Is There a Real Choice In Choice-of-Entity?
S Corporation Versus LLC

Despite the flexibility and versatility that limited liability companies (LLCs) offer, use of S corporations continues to grow. A recent study conducted by the IRS indicated that there were more than 3,000,000 S corporations operating in the United States, accounting for 59% of all corporate tax returns filed.

When it comes to choice-of-entity decisions, one may wonder whether there is any meaningful difference between an LLC and S corporation. In fact, there is. The purpose of this article is to highlight the major differences between these entities, and provide a framework for effective analysis of the choices involved.

A. Taxable versus Tax Free Distributions
One major difference between an LLC and S corporation is the tax implications of distributing appreciated property to its owners. When appreciated property is distributed out of an S corporation, gain is recognized by the corporation, regardless of whether it is a liquidating or non-liquidating distribution. The gain passes through to its shareholders, who pay tax on that gain. The gain increases their basis in their stock, which ordinarily eliminates gain recognition at the shareholder level. If the value of the property distributed exceeds the shareholders' basis in their stock, however, the shareholders again pay a capital gain tax on the excess amount.

Distributions of appreciated property by an LLC generally trigger no gain recognition by the company or its members. Certain exceptions exist if the distribution consists of appreciated marketable securities, appreciated inventory or unrealized accounts receivables. No such exception exists for real property, however. Consequently, tax practitioners generally recommend using an LLC rather than an S corporation for holding real property investments.

B. Basis Calculation
Another major difference between the entities is how they treat debt when calculating the owners' bases in their partnership or S corporation interests. Basis is critical for both entities because it determines the amount of tax-free distributions, and the losses that are passed through to the owners. For LLCs, all partnership debt is added to the partners' basis in their partnership interest (outside basis), which gives them greater ability to use their losses in the current year and also take more tax-free distributions. The only type of debt that is added to the basis of S corporation shareholders' interest is a direct loan by the shareholder to the corporation. Thus, S corporation shareholders are more susceptible to having suspended losses than LLC members.

C. Other Differences
To qualify for tax free capital contributions, the contributing shareholders in an S corporation must possess at least 80% ownership of the S corporation, by vote and value, following the contribution. Furthermore, S corporations cannot be owned by other entities except certain eligible trusts and estates, and cannot have non-resident aliens as shareholders. LLCs, on the other hand, can be owned by any person or entity, and there is no 80% control requirement to qualify for a tax free capital contribution. Unlike S corporations, the flow-through nature of LLCs is not susceptible to inadvertent termination due to the transfer of ownership interest to an ineligible person or entity.

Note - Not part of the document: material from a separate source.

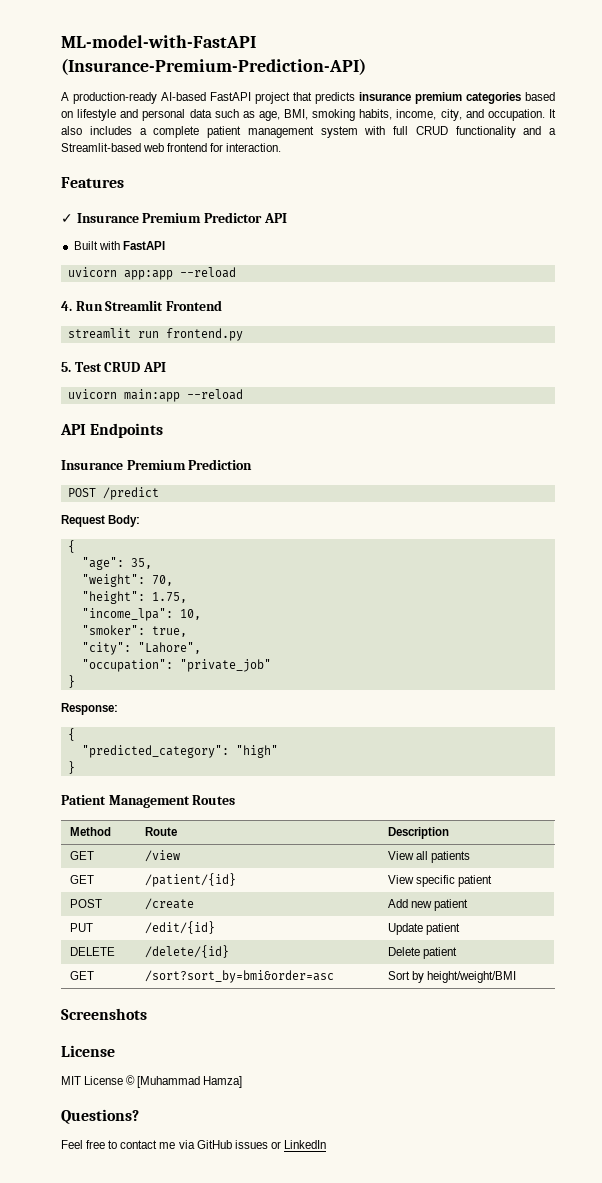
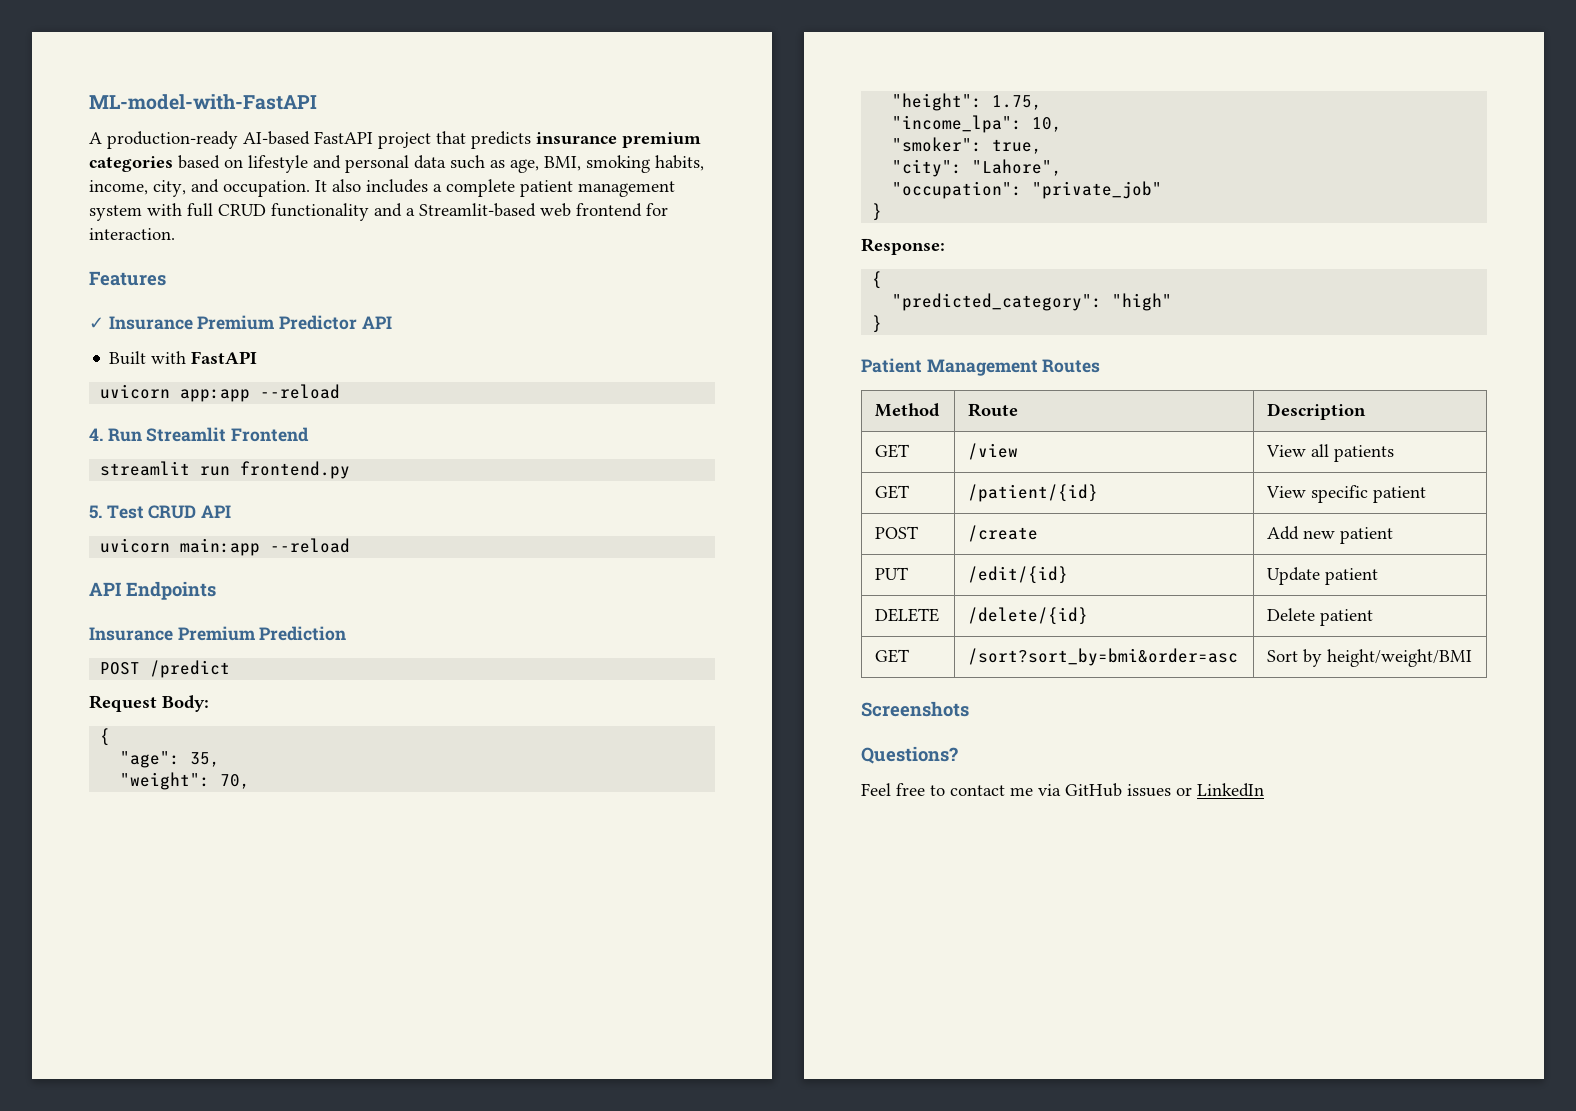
- ML-model-with-FastAPI (Insurance-Premium-Prediction-API)
+ ML-model-with-FastAPI
  Screenshots
- License
- MIT License © [Muhammad Hamza]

With respect to operations, LLCs can provide more flexibility in terms of how income, gains and losses are allocated among the partners while S corporation allocations are based strictly on the number of shares owned by each shareholder.

Unlike S corporations, LLCs can be subsidiaries, including subsidiaries of S corporations. In fact, LLCs provide more flexibility than even the Congressionally-sanctioned S corporation subsidiaries - Qualified Subchapter S Subsidiaries (QSSS). Although both wholly owned LLCs and QSSSs are disregarded entities, only the LLC retains its flow-through structure when there is more than one owner. The QSSS is available only when the S corporation is its only owner. If there is more than one owner, the LLC converts into a partnership while the QSSS becomes a C corporation.

D. Employment Tax
The one area where S corporations may have an advantage over LLCs is employment taxes. S corporation shareholders are subject to the self-employment tax on income derived from the entity to the extent that they are paid to them as wages. On the other hand, the distributive shares of the members of an LLC are subject to the self-employment tax, with the exception of certain items such as interest, dividends and rental income. Hence, S corporations provide an opportunity to reduce the self-employment tax burden. Note, however, that the IRS may assess additional self-employment tax in situations where a substantial portion of the S corporation's income is derived from personal services provided by its shareholders. This situation is still evolving and we will keep you updated in future newsletters.

E. Conclusion
In light of the discussion above, the continued growth of S corporations is surprising. In most situations, the LLC is the optimal entity for conducting a closely held business. Of course, if the business is already conducted in a C corporation form, an S corporation election may be the only viable means of attaining pass-through taxation. In the end, the most important consideration is being aware of what each entity has to offer and selecting the entity that works best for the situation involved.